%%

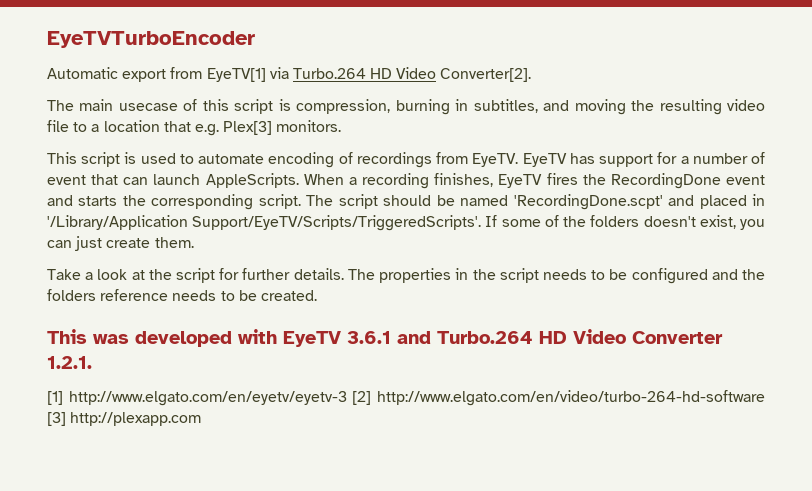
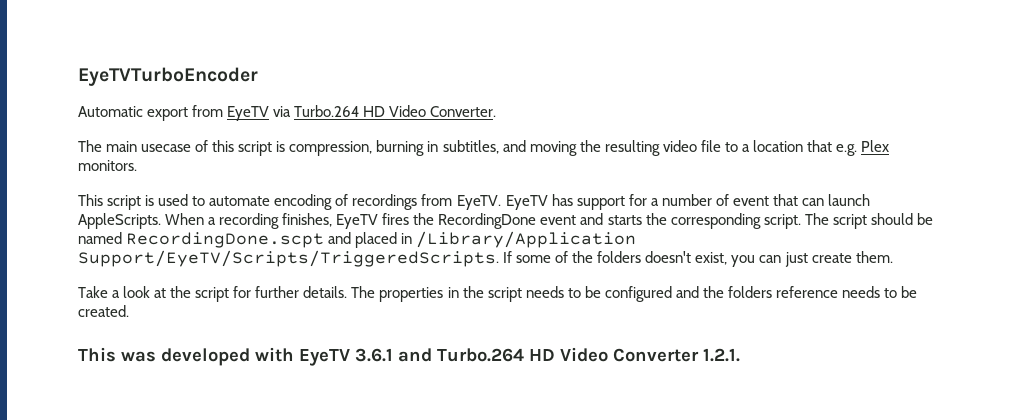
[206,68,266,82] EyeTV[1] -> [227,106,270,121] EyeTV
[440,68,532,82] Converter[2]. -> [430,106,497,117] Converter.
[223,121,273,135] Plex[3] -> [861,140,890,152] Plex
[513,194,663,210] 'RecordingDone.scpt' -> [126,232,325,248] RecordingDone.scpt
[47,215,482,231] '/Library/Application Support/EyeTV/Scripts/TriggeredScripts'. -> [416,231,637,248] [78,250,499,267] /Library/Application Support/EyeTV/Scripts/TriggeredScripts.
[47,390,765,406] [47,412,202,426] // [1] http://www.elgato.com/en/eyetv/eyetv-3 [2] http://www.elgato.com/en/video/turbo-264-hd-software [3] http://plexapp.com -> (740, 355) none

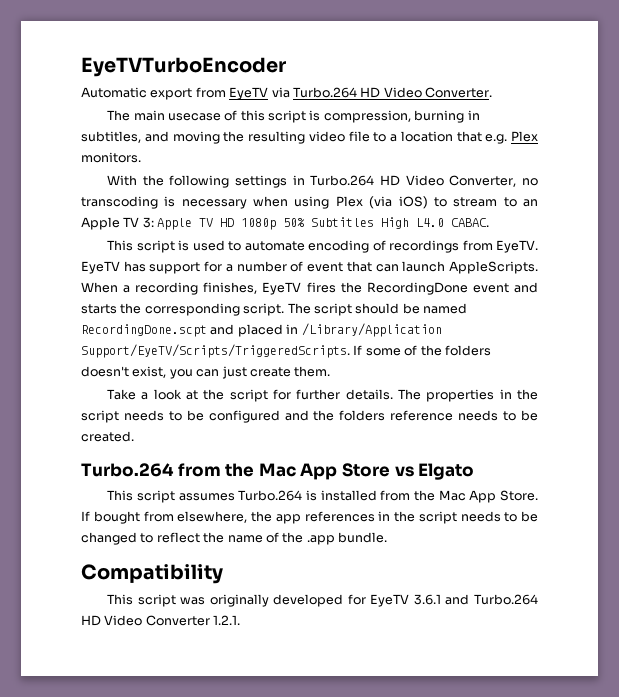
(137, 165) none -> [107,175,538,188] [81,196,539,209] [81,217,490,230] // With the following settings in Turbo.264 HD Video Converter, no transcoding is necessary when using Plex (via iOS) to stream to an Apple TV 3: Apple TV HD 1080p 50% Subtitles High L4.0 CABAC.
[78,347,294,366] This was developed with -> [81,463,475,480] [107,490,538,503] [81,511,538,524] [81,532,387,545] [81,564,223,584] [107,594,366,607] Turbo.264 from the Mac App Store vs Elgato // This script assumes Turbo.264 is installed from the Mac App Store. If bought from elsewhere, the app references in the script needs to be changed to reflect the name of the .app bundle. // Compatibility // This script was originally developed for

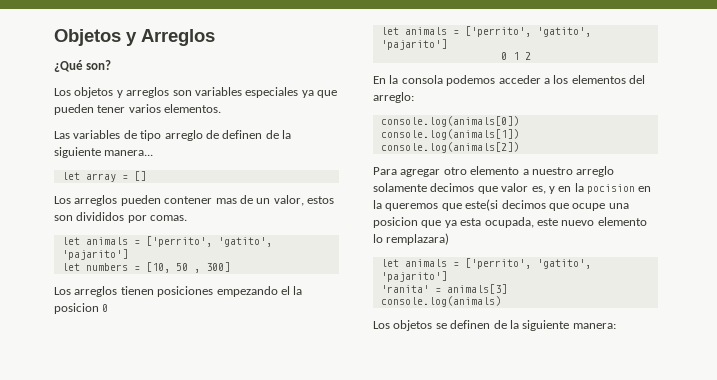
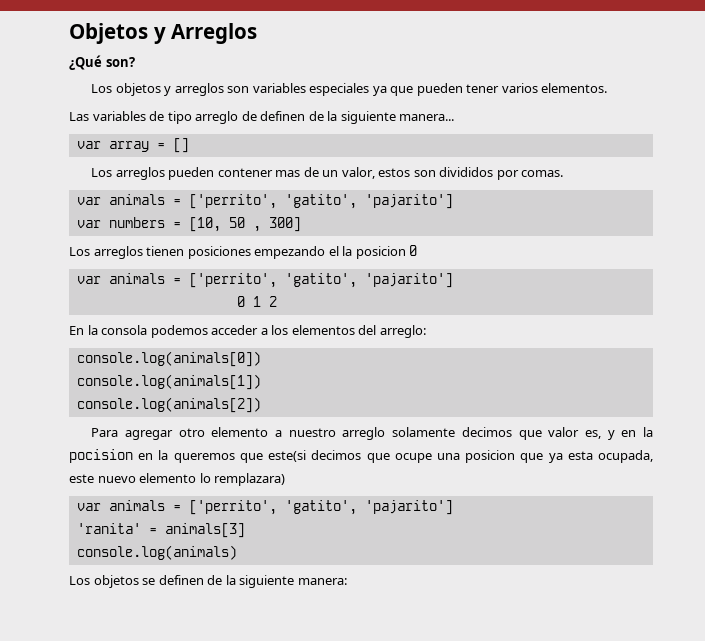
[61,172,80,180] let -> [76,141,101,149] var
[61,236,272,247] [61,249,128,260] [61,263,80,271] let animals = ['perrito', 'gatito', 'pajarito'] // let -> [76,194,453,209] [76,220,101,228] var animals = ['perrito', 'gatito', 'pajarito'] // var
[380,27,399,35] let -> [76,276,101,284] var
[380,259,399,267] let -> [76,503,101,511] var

%%
%%

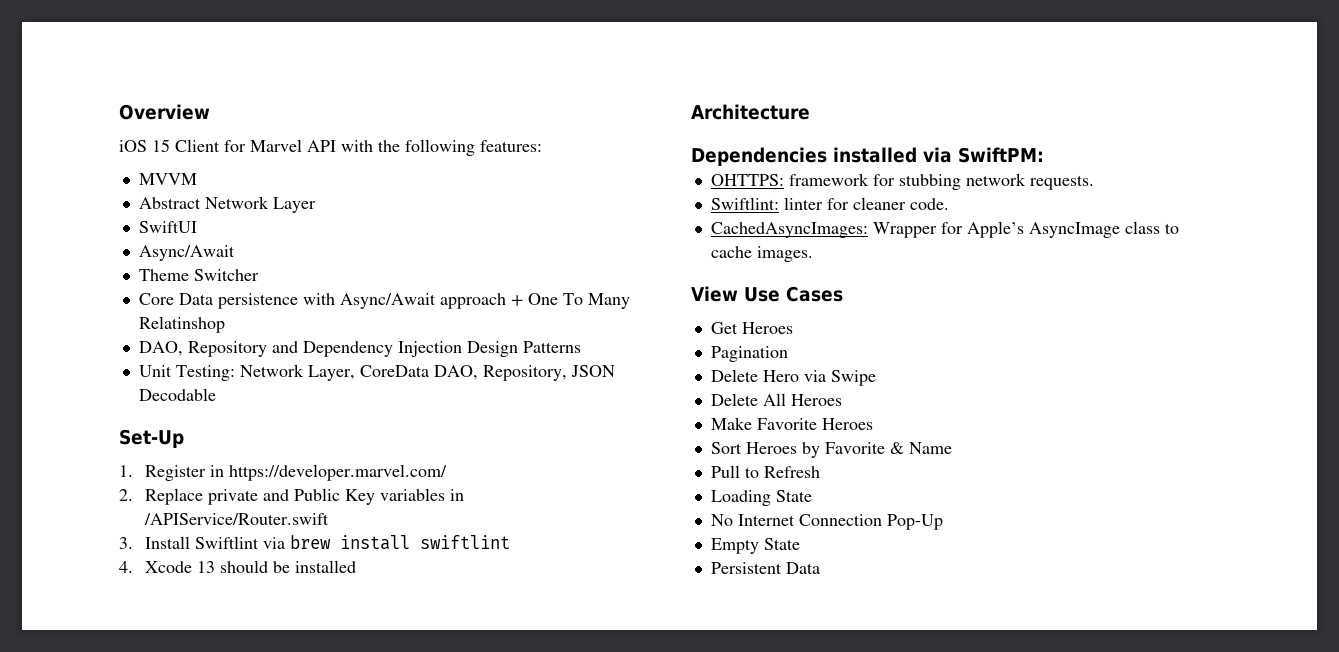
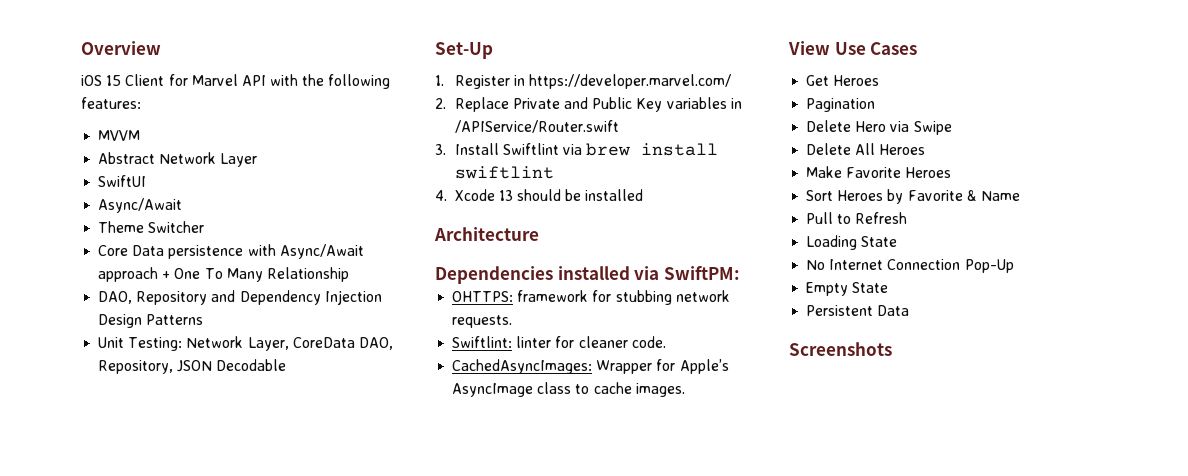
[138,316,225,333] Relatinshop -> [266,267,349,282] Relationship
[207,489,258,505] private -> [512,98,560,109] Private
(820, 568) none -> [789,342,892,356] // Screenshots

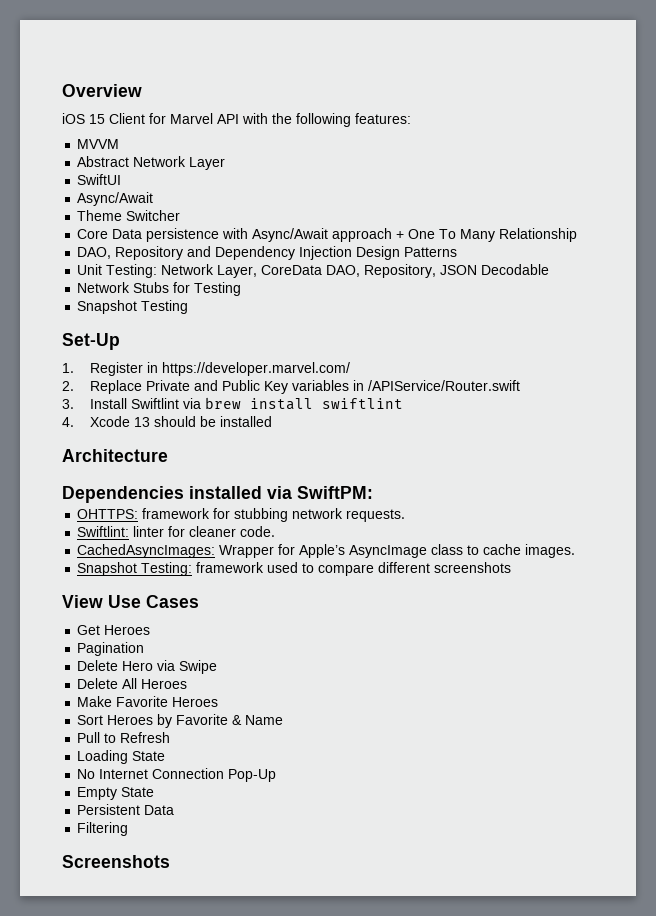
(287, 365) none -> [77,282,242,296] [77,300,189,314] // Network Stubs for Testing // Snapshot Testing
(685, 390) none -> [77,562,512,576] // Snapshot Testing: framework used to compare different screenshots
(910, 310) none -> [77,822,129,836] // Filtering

%%

Print, exactly, each line above from the one with "[206,68,266,82] EyeTV[1] ->" to the one with "[61,172,80,180] let -> [76,141,101,149] var", end lines included. Leave pictures out of it.

[206,68,266,82] EyeTV[1] -> [227,106,270,121] EyeTV
[440,68,532,82] Converter[2]. -> [430,106,497,117] Converter.
[223,121,273,135] Plex[3] -> [861,140,890,152] Plex
[513,194,663,210] 'RecordingDone.scpt' -> [126,232,325,248] RecordingDone.scpt
[47,215,482,231] '/Library/Application Support/EyeTV/Scripts/TriggeredScripts'. -> [416,231,637,248] [78,250,499,267] /Library/Application Support/EyeTV/Scripts/TriggeredScripts.
[47,390,765,406] [47,412,202,426] // [1] http://www.elgato.com/en/eyetv/eyetv-3 [2] http://www.elgato.com/en/video/turbo-264-hd-software [3] http://plexapp.com -> (740, 355) none

(137, 165) none -> [107,175,538,188] [81,196,539,209] [81,217,490,230] // With the following settings in Turbo.264 HD Video Converter, no transcoding is necessary when using Plex (via iOS) to stream to an Apple TV 3: Apple TV HD 1080p 50% Subtitles High L4.0 CABAC.
[78,347,294,366] This was developed with -> [81,463,475,480] [107,490,538,503] [81,511,538,524] [81,532,387,545] [81,564,223,584] [107,594,366,607] Turbo.264 from the Mac App Store vs Elgato // This script assumes Turbo.264 is installed from the Mac App Store. If bought from elsewhere, the app references in the script needs to be changed to reflect the name of the .app bundle. // Compatibility // This script was originally developed for

[61,172,80,180] let -> [76,141,101,149] var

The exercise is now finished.